Mereka memandang tradisi tidak sebagai sumber inspirasi dan arahan, tetapi justru sebagai peta harfiah untuk diikuti setiap perinciannya. Cetak biru sempuma untuk masyarakat Muslim ini, yang tertuang dalam kitab-kitab fikih, tidak dilihat sebagai sebuah respons terhadap suatu periode sosio-historis tertentu sebuah produk bersyarat yang disiapkan oleh para fukaha dalam sinaran dan nilai-nilai Islam.
Maka, kaum konservatif gagal membedakan antara kaidah-kaidah yang abadi, yang diwahyukan, dengan hukum-hukum dan lembaga-lembaga yang dikondisikan oleh sejarah yang merupakan produk dari penalaran. manusiawi para fukaha awal dan dari asimilasi pengaruh dan praktik-praktik asing.
Apalagi, dipegangnya tradisi dapat ditemukan dalam bentuk yang lebih tersembunyi di kalangan mereka yang pada prinsipnya mendukung ijtihad dan perubahan, tetapi ketika tertekan oleh perubahan-perubahan tertentu, sering menunjukkan mentalitas taklid, suatu kecenderungan untuk secara tak sengaja mengikuti praktik, lalu entah itu keluar dari keyakinan intelektual ataupun sekadar pragmatisme yang tunduk kepada budaya tradisionalis yang dominan.

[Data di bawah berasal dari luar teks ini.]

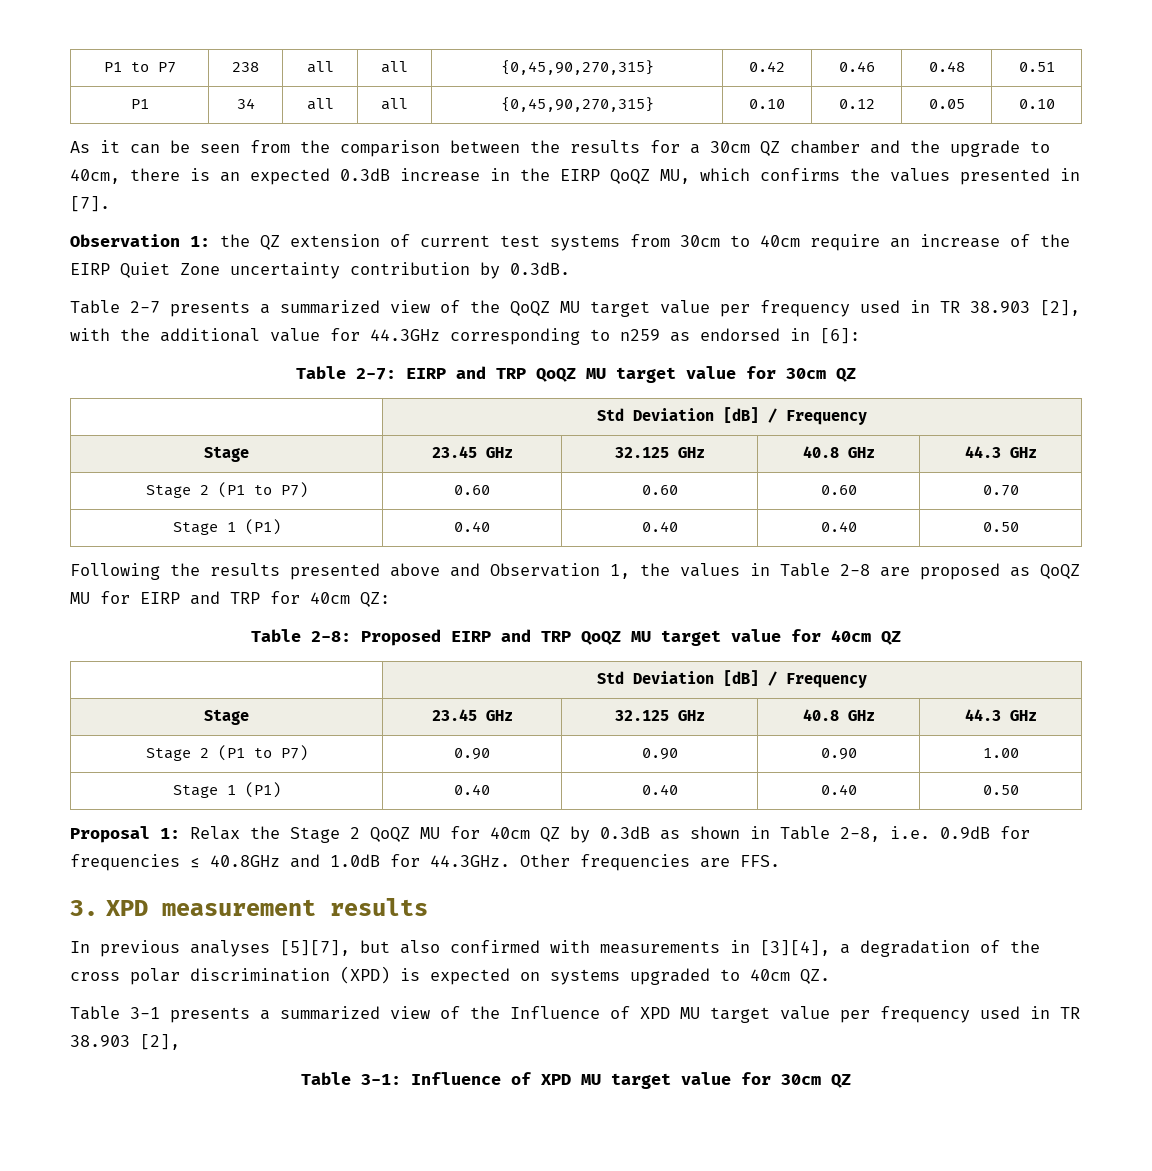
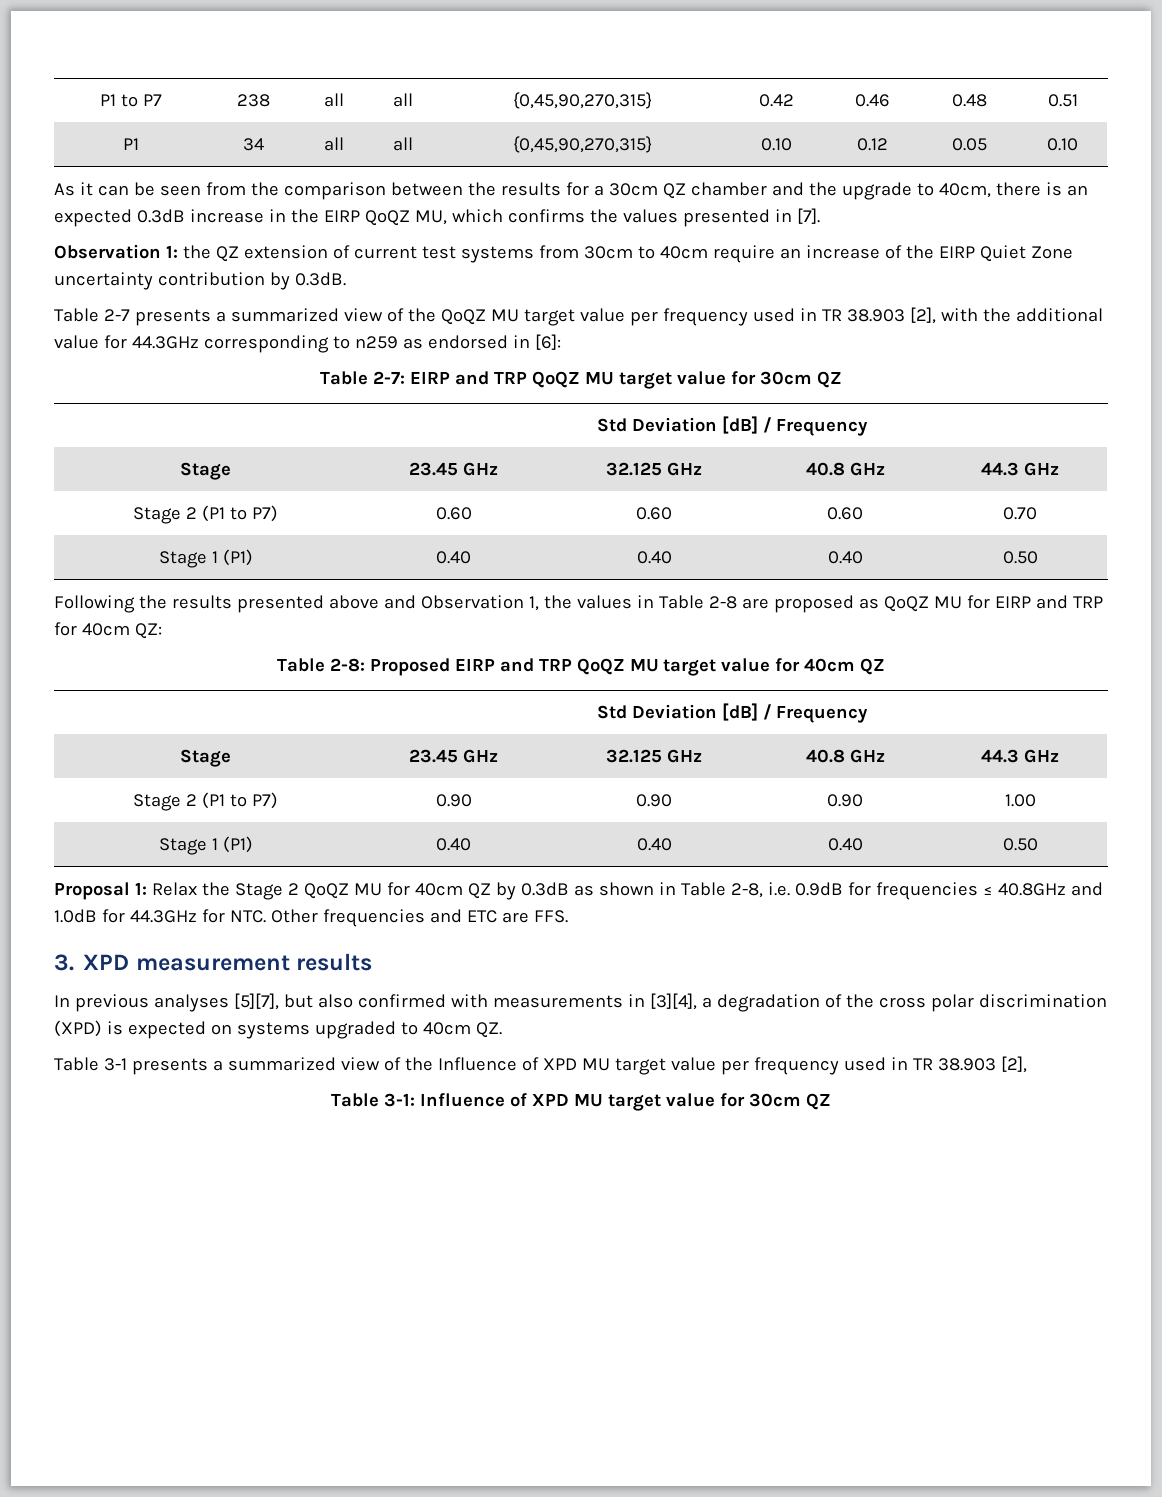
- Proposal 1: Relax the Stage 2 QoQZ MU for 40cm QZ by 0.3dB as shown in Table 2-8, i.e. 0.9dB for frequencies ≤ 40.8GHz and 1.0dB for 44.3GHz. Other frequencies are FFS.
+ Proposal 1: Relax the Stage 2 QoQZ MU for 40cm QZ by 0.3dB as shown in Table 2-8, i.e. 0.9dB for frequencies ≤ 40.8GHz and 1.0dB for 44.3GHz for NTC. Other frequencies and ETC are FFS.

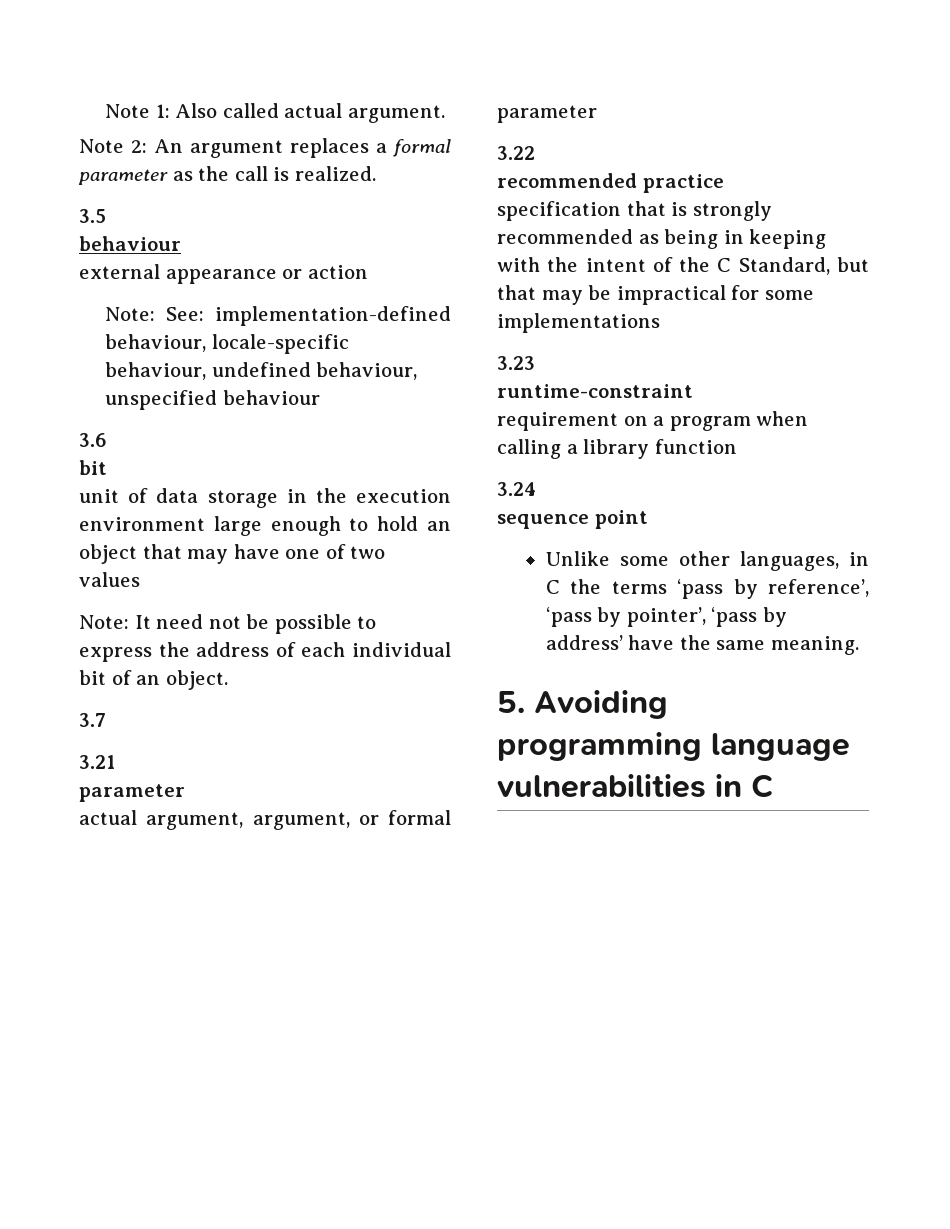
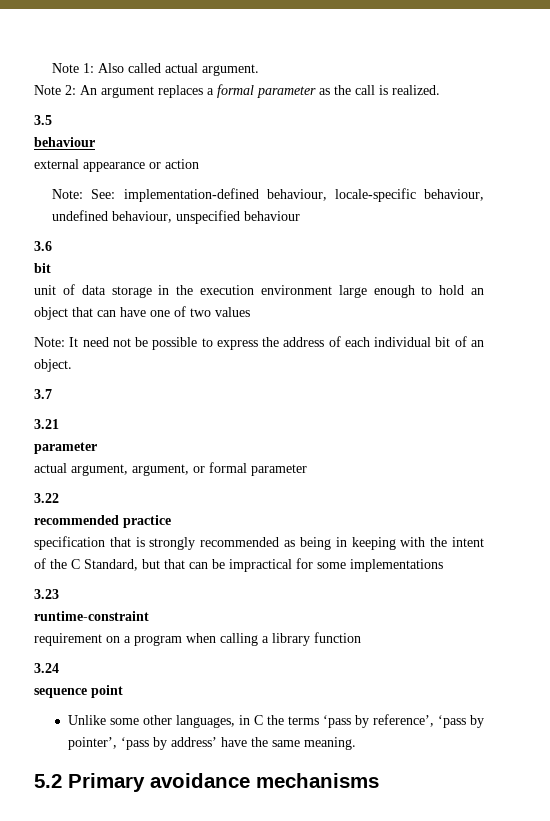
- unit of data storage in the execution environment large enough to hold an object that may have one of two values
+ unit of data storage in the execution environment large enough to hold an object that can have one of two values
- specification that is strongly recommended as being in keeping with the intent of the C Standard, but that may be impractical for some implementations
+ specification that is strongly recommended as being in keeping with the intent of the C Standard, but that can be impractical for some implementations
- 5. Avoiding programming language vulnerabilities in C
+ 5.2 Primary avoidance mechanisms

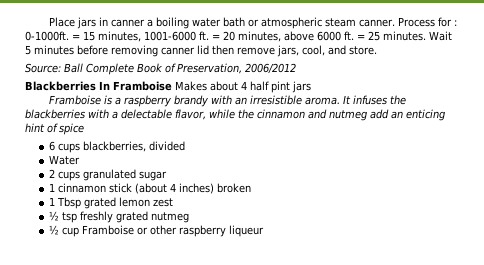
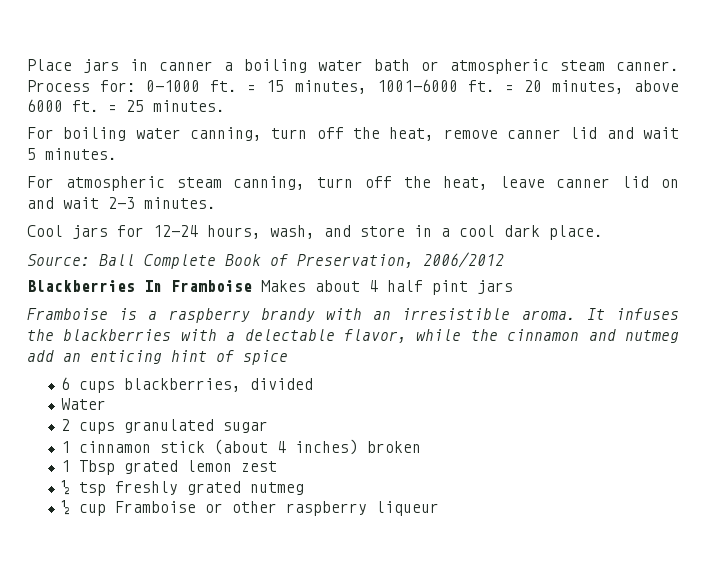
- Process for : 0-1000ft.
+ Process for: 0-1000 ft.
- = 25 minutes. Wait 5 minutes before removing canner lid then remove jars, cool, and store.
+ = 25 minutes.
+ For boiling water canning, turn off the heat, remove canner lid and wait 5 minutes.
+ For atmospheric steam canning, turn off the heat, leave canner lid on and wait 2-3 minutes.
+ Cool jars for 12-24 hours, wash, and store in a cool dark place.

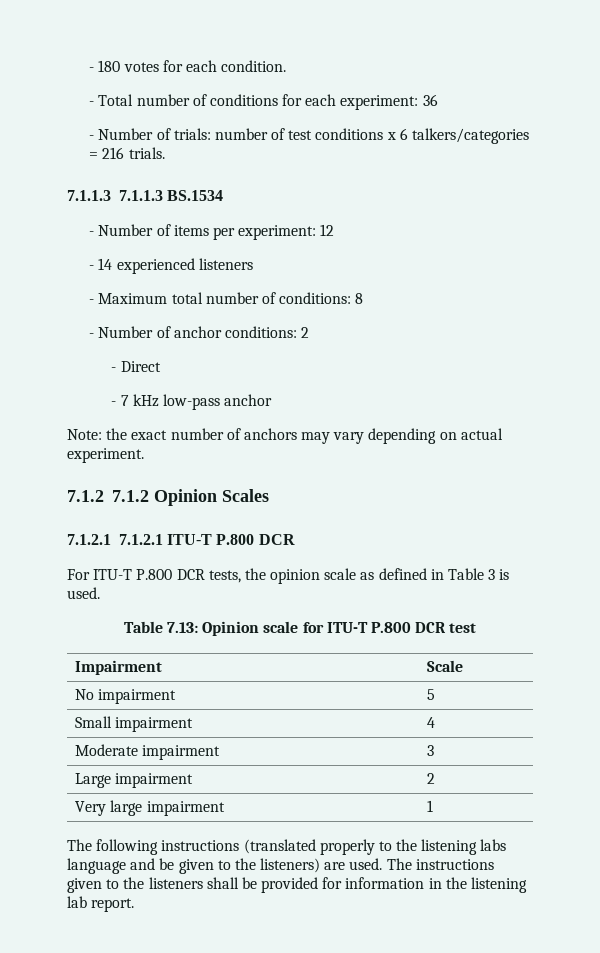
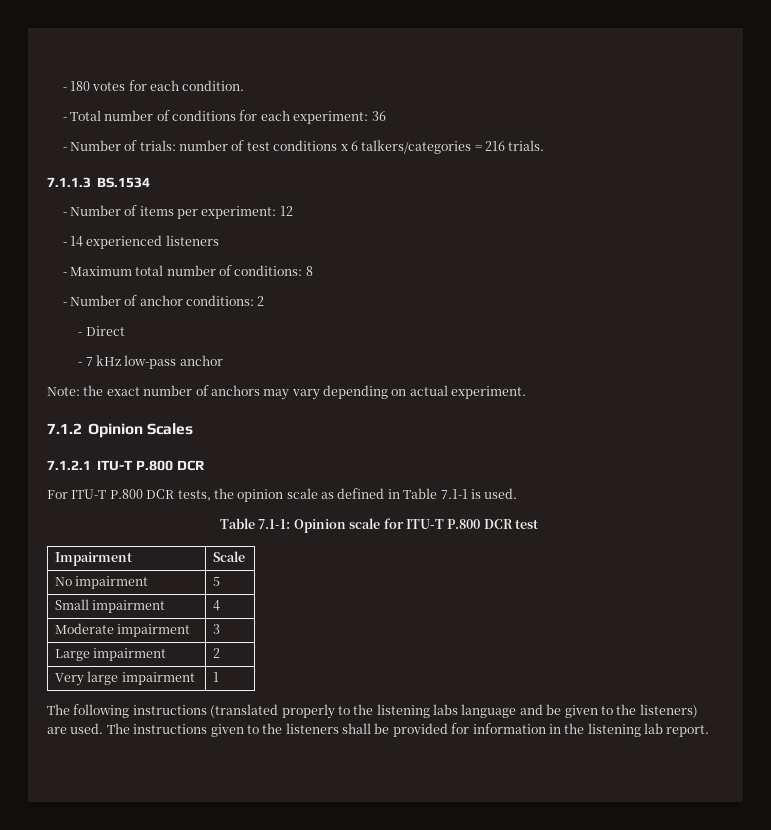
- 7.1.1.3 7.1.1.3 BS.1534
+ 7.1.1.3 BS.1534
- 7.1.2 7.1.2 Opinion Scales
+ 7.1.2 Opinion Scales
- 7.1.2.1 7.1.2.1 ITU-T P.800 DCR
+ 7.1.2.1 ITU-T P.800 DCR
- For ITU-T P.800 DCR tests, the opinion scale as defined in Table 3 is used.
+ For ITU-T P.800 DCR tests, the opinion scale as defined in Table 7.1-1 is used.
- Table 7.13: Opinion scale for ITU-T P.800 DCR test
+ Table 7.1-1: Opinion scale for ITU-T P.800 DCR test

Namun, kita harus menghindari pembedaan yang terlalu disederhanakan antara tradisionalis yang keras kepala dengan modernis yang serba-reformasi. Kecenderungan orang-orang yang lebih terikat pada tradisi untuk memandang pemahaman mereka tentang Islam sebagai pemahaman yang definitif tidak membuka perubahan yang sebenarnya.
Proses penjagaan dan penyajian suatu tradisi memerlukan penafsiran atas tradisi, dan penilaian menyangkut penerapannya pada masalah dan situasi tertentu. Pengkajian, penyebaran, dan penafsiran Islam oleh masing-masing ahli dan guru agama, maupun penerapannya, terjadi dalam konteks-konteks historis dan sosial yang berubah. Perbedaan sebenarnya yang ditemukan pada mazhab-mazhab dan kitab-kitab fikih mencerminkan pengaruh nalar, konteks budaya yang berbeda, dan perubahan-perubahan alam sejarah umat Islam.
Maka sekarang, kepercayaan, praktik-praktik, dan lembaga-lembaga tradisional ditangkap dengan makna yang baru, pun oleh mereka yang menganggap diri mereka sebagai mukmin yang paling ortodoks.
Tafsir Ayatullah Khomeini tentang pemerintahan Islam sebagai pemerintahan dikritik oleh kaum tradisionalis maupun modernis, oleh kalangan umum maupun ulama, yang tidak sependapat dengan kesimpulan-kesimpulannya. Penggambaran Iran tentang dirinya sebagai “Republik,” menonjol pada konstitusinya, dan banyak dari lembaganya (misalnya parlemen dan kementrian), jelas merupakan adaptasi dari lembaga-lembaga modern (Barat).